Processors

Parsing and normalizing data

Operational Insight makes use of Logstash framework in its data pipeline for log event processing. Logstash supports a pluggable pipeline architecture. It accepts inputs from a variety of sources, parses and transforms the data using user defined rules, and writes out the parsed data to an Elasticsearch cluster. Logstash provides rich capabilities for processing and transforming logs as well as other forms of data. It supports a large and extensible array of input, filter, and output plugins and codecs, allowing any type of event to be enriched and transformed as part of the ingestion process.

Log Event Processing Pipeline

The event processing pipeline has three stages: inputs → filters → outputs. Inputs generate events, filters modify them, and outputs ship them elsewhere. Inputs and outputs support codecs that can be used to encode or decode the data as it enters or exits the pipeline without having to use a separate filter.

Inputs

Inputs are used to get data into the pipeline. Some commonly-used inputs are:

  • file: read from a file on the filesystem, much like the UNIX command “tail -0F”.

  • syslog: listens on the well-known port 514 for syslog messages in the RFC3164 format.
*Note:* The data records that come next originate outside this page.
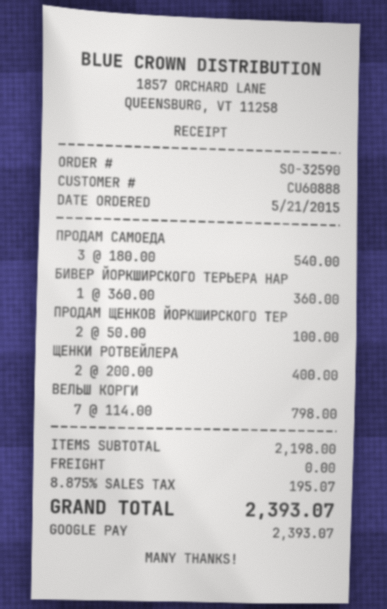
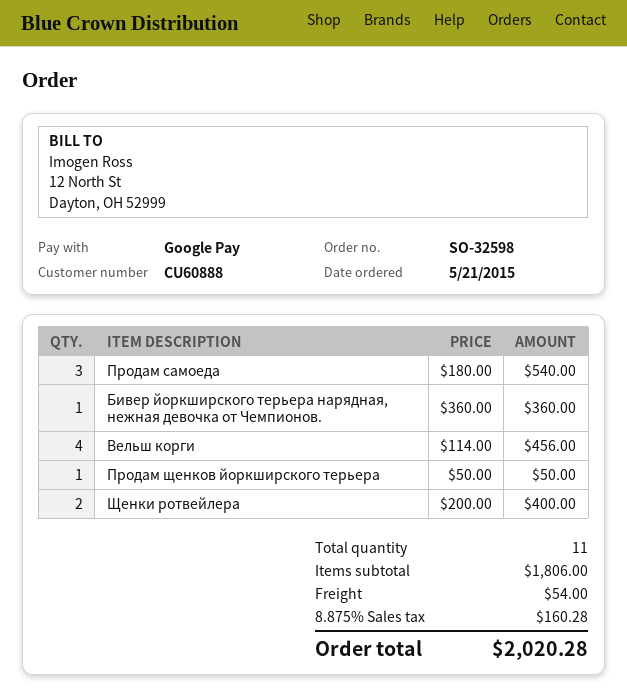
order number: SO-32590 -> SO-32598
ПРОДАМ ЩЕНКОВ ЙОРКШИРСКОГО ТЕР: 2 x 50.00 = 100.00 -> 1 x 50.00 = 50.00
ВЕЛЬШ КОРГИ: 7 x 114.00 = 798.00 -> 4 x 114.00 = 456.00
subtotal: 2198.00 -> 1806.00
shipping: 0.00 -> 54.00
tax: 8.875% = 195.07 -> 8.875% = 160.28
total: 2393.07 -> 2020.28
  • beats: processes events sent by filerelay and other metric beats.

Filters

Filters are intermediary processing stage in the pipeline. They can be combined with conditional logic to perform an action on an event if it meets certain criteria. Some examples include:

  • grok: parse and structure arbitrary text. Use to parse unstructured log data into something structured which can be queried

  • mutate: perform general transformations on event fields. Rename, remove, replace, and modify fields in the events.

  • drop: drop an event completely

  • clone: make a copy of an event, possibly adding or removing fields.

Outputs

Outputs form the final phase of the pipeline. An event can pass through multiple outputs, but once all output processing is complete, the event has finished its execution. Some common outputs are:

  • Elasticsearch: send event data to Elasticsearch.

  • File: write event data to a file on disk.

Codecs

Codecs are stream filters that can operate as part of an input or output. Codecs enable easy separation of the transport of messages from the serialization process. Popular codecs include json, multiline, and plain (text).

  • json: encode or decode data in the JSON format.

  • multiline: merge multiple-line text events such as java exception and stack-trace messages into a single event.